• "And I saw when the Lamb opened one of the seals, and I heard, as it were the noise of thunder, one of the four beasts saying, Come and see" — the Zohar's signature phrase is "Ta chazi" — "Come and see." The same invitation used throughout the Zohar to introduce a mystical revelation is now spoken by the Chayot ha-Kodesh (Zohar II:99a). Each seal opening is a progressive unveiling of the Sitra Achra's power structure, exposing what has been hidden in the Second Heaven.
• The white horse, red horse, black horse, and pale horse — the Zohar teaches that these four riders represent the four kelipot in their militant form: the white horse is kelipat nogah (the luminous shell) appearing as false righteousness; the red horse is the kelipah of bloodshed (Dam/Gevurah corrupted); the black horse is the kelipah of scarcity (Binah inverted into starvation); the pale horse is the kelipah of death itself, the Sitra Achra's ultimate weapon (Zohar II:69a). The seals reveal what was always there but hidden.
• The fifth seal: "I saw under the altar the souls of them that were slain for the word of God" — the Zohar teaches that the martyrs' souls are stored "under the altar" because the heavenly altar corresponds to the Sefirah of Tiferet, and the souls beneath it are protected by the merit of their sacrifice. Their blood cries out not for personal revenge but for cosmic justice — the completion of the tikkun that their deaths advanced (Zohar I:224b). "How long, O Lord?" is the Zohar's own cry through the exile.

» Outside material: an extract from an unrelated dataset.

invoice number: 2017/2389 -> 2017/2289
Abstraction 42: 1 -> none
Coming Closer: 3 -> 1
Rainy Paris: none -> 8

• The sixth seal: "The sun became black as sackcloth of hair, and the moon became as blood" — the Zohar teaches that the sun (Tiferet/Zeir Anpin) and moon (Malkhut/Nukva) represent the divine masculine and feminine in their cosmic aspect. Their darkening signifies the maximum eclipse of divine light caused by the Sitra Achra's obstruction — the darkest hour before the dawn (Zohar II:9a). The stars falling are angels losing their stations in the Second Heaven as the old order is dismantled.
• "The great day of his wrath is come; and who shall be able to stand?" — the Zohar teaches that the "wrath of the Lamb" is the release of Gevurah through Tiferet — judgment through the channel of beauty, which is the most devastating form of divine power because it operates from the center, against which no kelipah has a defense. The Sitra Achra is designed to withstand pure judgment (the left pillar) and to deflect pure mercy (the right pillar), but balanced wrath from the center is unstoppable (Zohar II:175b).

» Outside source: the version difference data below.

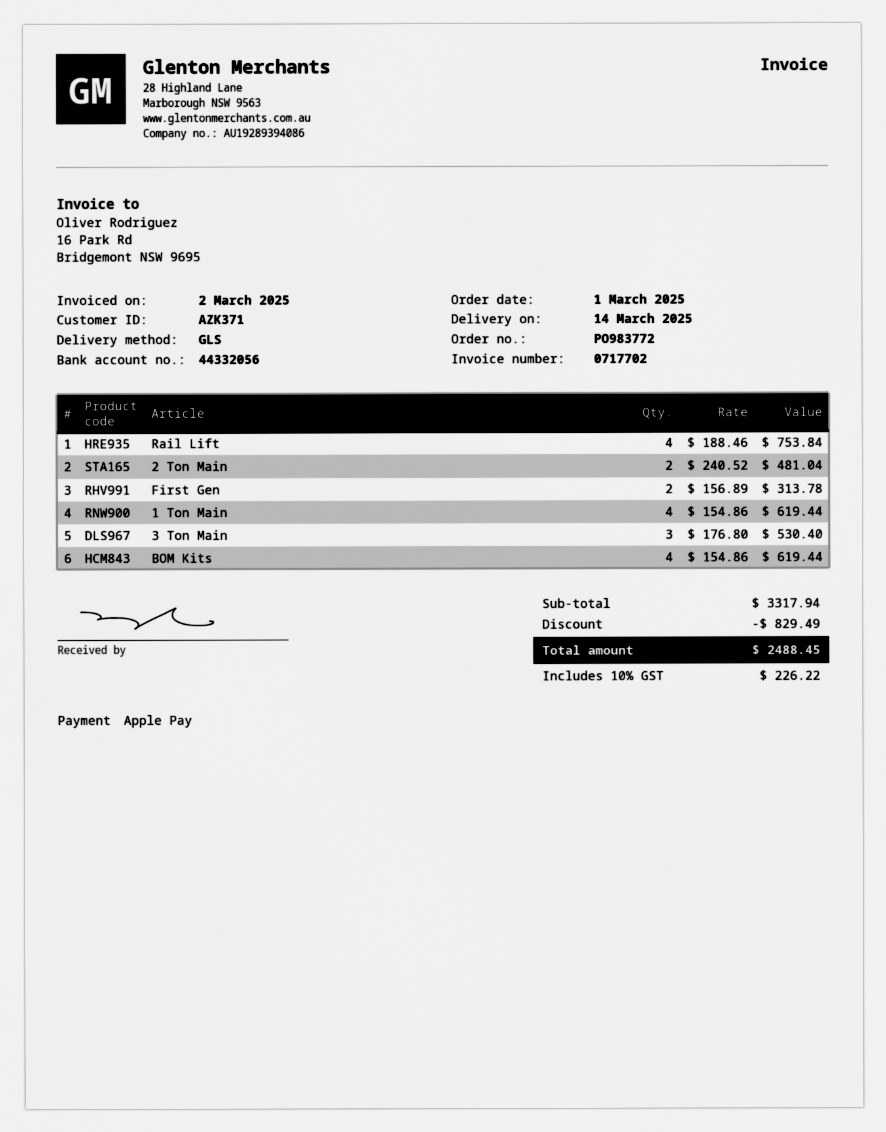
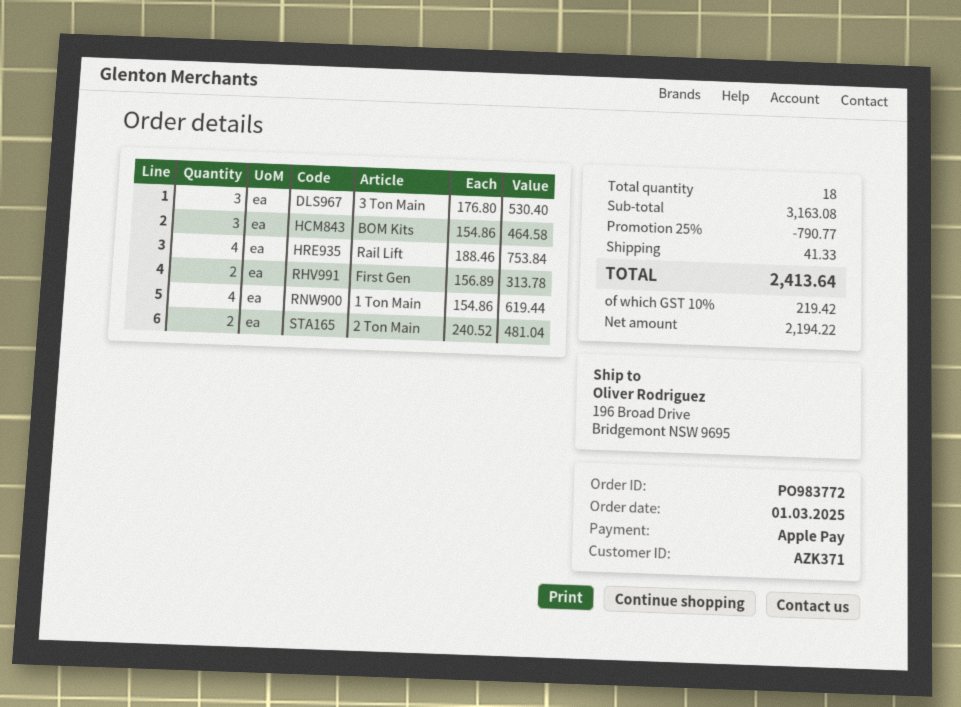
BOM Kits: 4 x 154.86 = 619.44 -> 3 x 154.86 = 464.58
subtotal: 3317.94 -> 3163.08
discount: 829.49 -> 790.77
shipping: none -> 41.33
tax: 10% = 226.22 -> 10% = 219.42
total: 2488.45 -> 2413.64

• **Sanhedrin 98a** teaches that the footsteps of the Messiah (ikveta d'Meshicha) are preceded by arrogance increasing, prices inflating, nations deteriorating, the vine yielding its fruit but the wine being expensive — the white horseman of 6:2 with his bow and crown "bent on conquest" initiates the sequence, the Talmud's pre-messianic era inaugurated, the Sitra Achra's forces given their sequential commission by the Lamb himself — the divine authorization of the dark cavalry being the most counterintuitive element of the divine war strategy.
• **Avot 5:11** teaches that sword comes into the world because of delayed justice, perverted justice, and because of those who interpret the Torah contrary to halacha — the red horseman in 6:3-4 who takes peace from the earth and is given "a large sword" is the Talmudic sword of divine judgment deployed against a world whose justice systems have been comprehensively corrupted, the Sitra Achra's agents having achieved sufficient penetration of the legal and governmental structures to trigger the automatic response of the divine war protocols.
• **Avot 5:11** continues that famine comes because of forbidden produce that should have gone to the poor — the black horseman of 6:5-6 with the scales announcing commodity prices represents the economic warfare phase: the Sitra Achra's economic control apparatus (the Beast System proto-form) weaponizing the food supply against the Tzaddik network, "a quart of wheat for a day's wages" while "do not damage the oil and the wine" protecting the luxury reserves of the controlling elite.
• **Sanhedrin 97a** teaches that before the Messiah comes Israel will be like a fish without water — the pale horseman of 6:7-8 named Death, with Hades following close behind, given authority over a quarter of the earth to kill by sword, famine, plague, and wild beasts — the Sitra Achra's four-dimensional assault corresponding to the Talmudic four forces of destruction that descend when the covenant is abandoned: the military, the economic, the biological, and the ecological dimensions of judgment simultaneously engaged.
• **Berakhot 5a** teaches that the Holy One gives the righteous their full suffering in this world — the fifth seal in 6:9-11 revealing the souls under the altar who were slaughtered "because of the word of God and the testimony they had maintained" receives the divine answer: "wait a little longer." The Talmudic principle of yissurin shel ahavah elevated to martyrological register: the suffering of the messianic martyrs is not abandoned but warehoused, each white robe a divine acknowledgment that the ledger is being kept, the full weight of the martyrs' blood accumulating toward the moment of eschatological reckoning.